O budowie tężni w tym miejscu zdecydowali sami mieszkańcy Chorzowa w internetowych konsultacji społecznych, choć zasadność tego pomysłu, ze względu na problematyczne położenie kwestionował nawet sam wykonawca. – Tężnia solankowa w Chorzowie to też nawiązanie do historii naszego miasta. Jeszcze przed ogromnym rozwojem przemysłu nasza miejscowość była uzdrowiskiem. Teraz o tej ciekawej historii będzie przypominać też tężnia – mówił w momencie otwarcia Andrzej Kotala, ówczesny prezydent Chorzowa. Koszt rewitalizacji skweru wraz z budową tężni wyniósł 5 milionów złotych. Solanka przyjeżdża do Chorzowa z Zabłocia i Ustronia. Koszty eksploatacyjne w 2024 roku wyniosą ok. 34 000 zł, jak poinformował nas chorzowski magistrat.
Tężnia w każdej gminie
– Kiedy szlag trafił PRL, to każde miasto chciało mieć fontannę. Taka panowała wówczas moda. W Bytomiu był nawet projektach uruchomienia czterdziestu dwóch fontann. Moda szybko umarła, bo samorządy nie miały wtedy odpowiednich pieniędzy. Ale po dekadzie ich miejsce w przestrzeni i wyobraźni zajęły tężnie solankowe – mówi nam Jerzy Stożek, architekt tężni solankowych i założyciel firmy ASA Stożek Architekci.
Obecnie
w Polsce działa ok. 400 tężni
solankowych.
Nie
znamy ich dokładnej liczby, bo żaden organ publiczny nie prowadzi
ich ewidencji. W województwie śląskim trudno znaleźć gminę, w
której nigdy nie planowano budowy takiego obiektu.

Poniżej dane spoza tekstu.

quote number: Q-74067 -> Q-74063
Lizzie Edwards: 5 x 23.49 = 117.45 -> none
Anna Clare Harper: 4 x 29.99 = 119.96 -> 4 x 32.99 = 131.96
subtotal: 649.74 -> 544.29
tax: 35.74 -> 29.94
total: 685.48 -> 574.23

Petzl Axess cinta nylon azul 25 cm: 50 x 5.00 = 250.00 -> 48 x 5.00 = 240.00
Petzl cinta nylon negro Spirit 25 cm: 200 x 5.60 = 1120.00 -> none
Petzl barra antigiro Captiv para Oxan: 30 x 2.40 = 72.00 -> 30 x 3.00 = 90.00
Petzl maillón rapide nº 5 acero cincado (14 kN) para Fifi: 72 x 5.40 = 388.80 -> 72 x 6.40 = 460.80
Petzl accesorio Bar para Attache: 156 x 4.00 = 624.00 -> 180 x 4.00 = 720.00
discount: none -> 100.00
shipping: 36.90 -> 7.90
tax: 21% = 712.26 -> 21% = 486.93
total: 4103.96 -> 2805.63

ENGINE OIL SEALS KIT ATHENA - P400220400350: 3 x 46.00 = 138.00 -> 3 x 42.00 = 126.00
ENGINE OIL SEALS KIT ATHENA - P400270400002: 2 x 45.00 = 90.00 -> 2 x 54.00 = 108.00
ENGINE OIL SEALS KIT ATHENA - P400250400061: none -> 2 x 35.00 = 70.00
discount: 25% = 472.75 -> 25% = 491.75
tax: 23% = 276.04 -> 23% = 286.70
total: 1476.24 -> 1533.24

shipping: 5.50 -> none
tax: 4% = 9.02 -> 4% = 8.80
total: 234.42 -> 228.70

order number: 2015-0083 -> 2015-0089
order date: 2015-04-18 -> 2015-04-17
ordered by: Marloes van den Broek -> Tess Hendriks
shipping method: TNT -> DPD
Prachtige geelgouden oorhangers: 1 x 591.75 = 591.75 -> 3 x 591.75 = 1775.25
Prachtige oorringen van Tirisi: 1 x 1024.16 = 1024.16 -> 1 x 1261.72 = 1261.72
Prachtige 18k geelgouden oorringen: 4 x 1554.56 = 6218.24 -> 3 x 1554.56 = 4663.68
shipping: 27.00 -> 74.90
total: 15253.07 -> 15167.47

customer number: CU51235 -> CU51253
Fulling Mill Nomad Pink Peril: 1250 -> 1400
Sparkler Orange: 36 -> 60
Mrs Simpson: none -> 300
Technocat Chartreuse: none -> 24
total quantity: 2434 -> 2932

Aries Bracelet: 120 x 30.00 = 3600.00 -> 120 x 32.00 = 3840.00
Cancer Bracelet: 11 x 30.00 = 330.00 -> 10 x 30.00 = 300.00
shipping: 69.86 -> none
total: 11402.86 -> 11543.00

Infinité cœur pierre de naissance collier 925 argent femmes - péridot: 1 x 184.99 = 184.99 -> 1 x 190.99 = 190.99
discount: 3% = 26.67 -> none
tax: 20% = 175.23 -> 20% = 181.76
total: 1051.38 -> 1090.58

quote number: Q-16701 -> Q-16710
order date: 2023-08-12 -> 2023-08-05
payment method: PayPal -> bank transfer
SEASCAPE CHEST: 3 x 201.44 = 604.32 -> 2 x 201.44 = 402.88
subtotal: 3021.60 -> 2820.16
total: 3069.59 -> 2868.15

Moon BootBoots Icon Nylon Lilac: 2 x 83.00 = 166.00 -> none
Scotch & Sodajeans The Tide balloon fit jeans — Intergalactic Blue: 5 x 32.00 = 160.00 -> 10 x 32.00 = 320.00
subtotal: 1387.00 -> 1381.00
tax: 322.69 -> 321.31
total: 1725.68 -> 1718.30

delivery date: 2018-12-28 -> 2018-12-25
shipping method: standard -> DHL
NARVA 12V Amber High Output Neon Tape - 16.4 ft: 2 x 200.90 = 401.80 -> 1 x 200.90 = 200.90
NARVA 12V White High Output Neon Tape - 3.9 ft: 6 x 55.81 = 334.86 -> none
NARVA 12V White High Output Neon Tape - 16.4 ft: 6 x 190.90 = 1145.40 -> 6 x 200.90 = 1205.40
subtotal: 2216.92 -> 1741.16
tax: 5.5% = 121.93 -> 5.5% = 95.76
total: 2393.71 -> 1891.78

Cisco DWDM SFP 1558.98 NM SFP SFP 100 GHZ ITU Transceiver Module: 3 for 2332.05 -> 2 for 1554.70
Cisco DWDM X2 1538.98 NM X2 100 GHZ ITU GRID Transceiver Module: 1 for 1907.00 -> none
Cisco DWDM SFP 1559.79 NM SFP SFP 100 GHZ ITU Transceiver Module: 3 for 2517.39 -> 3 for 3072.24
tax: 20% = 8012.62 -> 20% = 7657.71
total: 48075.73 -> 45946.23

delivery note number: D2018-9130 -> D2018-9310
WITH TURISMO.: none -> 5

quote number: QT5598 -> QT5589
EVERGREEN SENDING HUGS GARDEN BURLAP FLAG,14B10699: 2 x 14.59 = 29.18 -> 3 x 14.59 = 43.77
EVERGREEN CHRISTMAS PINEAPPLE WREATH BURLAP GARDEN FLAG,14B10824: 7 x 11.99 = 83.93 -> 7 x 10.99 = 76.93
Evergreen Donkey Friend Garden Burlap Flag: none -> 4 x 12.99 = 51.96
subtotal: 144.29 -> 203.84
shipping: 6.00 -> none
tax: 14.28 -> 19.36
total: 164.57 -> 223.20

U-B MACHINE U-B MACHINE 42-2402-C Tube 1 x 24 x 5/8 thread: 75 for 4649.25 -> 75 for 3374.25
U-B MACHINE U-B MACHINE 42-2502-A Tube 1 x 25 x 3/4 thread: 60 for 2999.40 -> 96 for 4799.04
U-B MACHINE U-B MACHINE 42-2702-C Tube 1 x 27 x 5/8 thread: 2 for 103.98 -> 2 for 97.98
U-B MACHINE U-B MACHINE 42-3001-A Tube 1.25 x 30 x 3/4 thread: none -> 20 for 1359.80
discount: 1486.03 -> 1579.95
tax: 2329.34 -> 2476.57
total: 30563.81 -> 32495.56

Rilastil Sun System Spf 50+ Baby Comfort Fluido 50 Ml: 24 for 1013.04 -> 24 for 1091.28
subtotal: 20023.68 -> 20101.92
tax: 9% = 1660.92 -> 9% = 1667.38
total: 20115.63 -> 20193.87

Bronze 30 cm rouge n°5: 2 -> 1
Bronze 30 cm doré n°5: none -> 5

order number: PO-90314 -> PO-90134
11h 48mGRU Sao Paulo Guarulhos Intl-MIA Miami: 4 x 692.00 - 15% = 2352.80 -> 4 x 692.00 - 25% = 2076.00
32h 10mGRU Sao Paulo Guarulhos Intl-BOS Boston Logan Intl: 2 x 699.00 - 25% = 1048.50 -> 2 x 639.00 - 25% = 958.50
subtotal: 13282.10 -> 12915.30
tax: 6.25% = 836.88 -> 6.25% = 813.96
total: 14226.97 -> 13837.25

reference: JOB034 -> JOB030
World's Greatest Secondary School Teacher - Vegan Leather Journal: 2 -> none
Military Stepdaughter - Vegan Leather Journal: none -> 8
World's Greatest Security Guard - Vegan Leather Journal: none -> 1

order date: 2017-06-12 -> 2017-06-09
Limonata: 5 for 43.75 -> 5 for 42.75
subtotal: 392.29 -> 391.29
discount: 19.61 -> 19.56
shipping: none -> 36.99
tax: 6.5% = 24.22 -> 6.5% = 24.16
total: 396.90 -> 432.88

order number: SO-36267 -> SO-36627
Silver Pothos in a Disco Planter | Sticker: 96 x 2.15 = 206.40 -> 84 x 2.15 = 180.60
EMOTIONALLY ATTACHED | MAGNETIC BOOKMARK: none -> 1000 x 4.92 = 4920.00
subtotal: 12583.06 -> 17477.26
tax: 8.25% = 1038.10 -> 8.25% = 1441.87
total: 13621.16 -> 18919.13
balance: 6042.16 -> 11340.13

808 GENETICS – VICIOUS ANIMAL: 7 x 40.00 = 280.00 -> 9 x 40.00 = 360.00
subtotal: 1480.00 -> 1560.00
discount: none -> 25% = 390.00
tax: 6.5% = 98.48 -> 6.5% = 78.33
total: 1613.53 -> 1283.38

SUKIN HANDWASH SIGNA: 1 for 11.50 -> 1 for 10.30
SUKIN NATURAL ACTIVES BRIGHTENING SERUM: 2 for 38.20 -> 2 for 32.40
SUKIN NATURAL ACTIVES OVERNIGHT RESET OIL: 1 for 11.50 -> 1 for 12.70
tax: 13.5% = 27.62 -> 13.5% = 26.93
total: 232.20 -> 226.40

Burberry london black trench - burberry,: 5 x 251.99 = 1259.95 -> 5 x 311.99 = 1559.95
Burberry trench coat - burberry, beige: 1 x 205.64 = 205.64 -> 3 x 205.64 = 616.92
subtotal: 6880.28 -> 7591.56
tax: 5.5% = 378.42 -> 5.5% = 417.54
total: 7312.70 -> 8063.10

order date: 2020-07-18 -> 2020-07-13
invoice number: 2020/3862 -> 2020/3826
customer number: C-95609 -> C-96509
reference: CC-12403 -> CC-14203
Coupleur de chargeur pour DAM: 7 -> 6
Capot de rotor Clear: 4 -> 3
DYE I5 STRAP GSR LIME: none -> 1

Obecnie
największe miasto naszego regionu bez działającej tężni to
45-tysięczne Świętochłowice, ale już za pół roku tamtejsi
mieszkańcy będą mogli pooddychać słonym „areozolem” w Parku
Heiloo.
Z
40 największych śląskich miast jedynie trzy nie posiadają publicznej
tężni, ani nie planują w najbliższym czasie budowy: Wodzisław
Śląski, Orzesze oraz Łaziska Górne.
Skąd tak duże zainteresowanie akurat na Śląsku? Być może z powodu większej świadomości i wrażliwości na zagadnienia związane z powietrzem oraz tęsknota mieszkańców wysoko zurbanizowanego regionu do wszelkich elementów kojarzących się z przyrodą. Równie istotny jest czynnik zagospodarowania przestrzeni i deficytów ciekawych miejsc dostępnych dla wszystkich za darmo. Dlatego młodzi spędzają wolny czas, włócząc się po galeriach handlowych, zaś starsi wybierają ławkę przy tężni solankowej.
Podobnie tę
kwestię postrzega
architekt Jan Stożek: –
Magia
tężni polega
też na tym, że jest to
generator przestrzeni publicznej. Takie ładne słowo. Szumi
woda, słoneczko świeci, można usiąść i pogadać. I to jest
największa
zaleta tego miejsca. Według mnie
to wypełniło
lukę źle zorganizowanych przestrzeni miejskich na
Śląsku.
Grzybki, paśniki, labirynty
Od
kilku lat tężnie wyrastają jak grzyby po deszczu. Większość
z
nich to
tężnie publiczne i darmowe,
budowane
z inicjatywy obywateli
w ramach budżetów obywatelskich lub przy udziale funduszy unijnych.
Pojawiają
się również tężnie prywatne, wyłącznie do użytku mieszkańców
danego osiedla, jak w przypadku jednej z inwestycji deweloperskiej w
katowickim
Brynowie.
Tężnie
swoim kształtem przypominają grody,
labirynty, grzybki, paśniki, solne ściany. Jedno z biur
architektonicznych z północy Polski ma w swojej ofercie kompaktowe
tężnie domowe w stylu futurystycznym, art deco lub glamour. W
Dębowcu samorząd postawił tężnie w samym centrum miasta, która spełnia również rolę przystanka autobusowego. Natomiast w Bieruniu
postanowili pogodzić tradycję z nowoczesnością. Solny „aerozol”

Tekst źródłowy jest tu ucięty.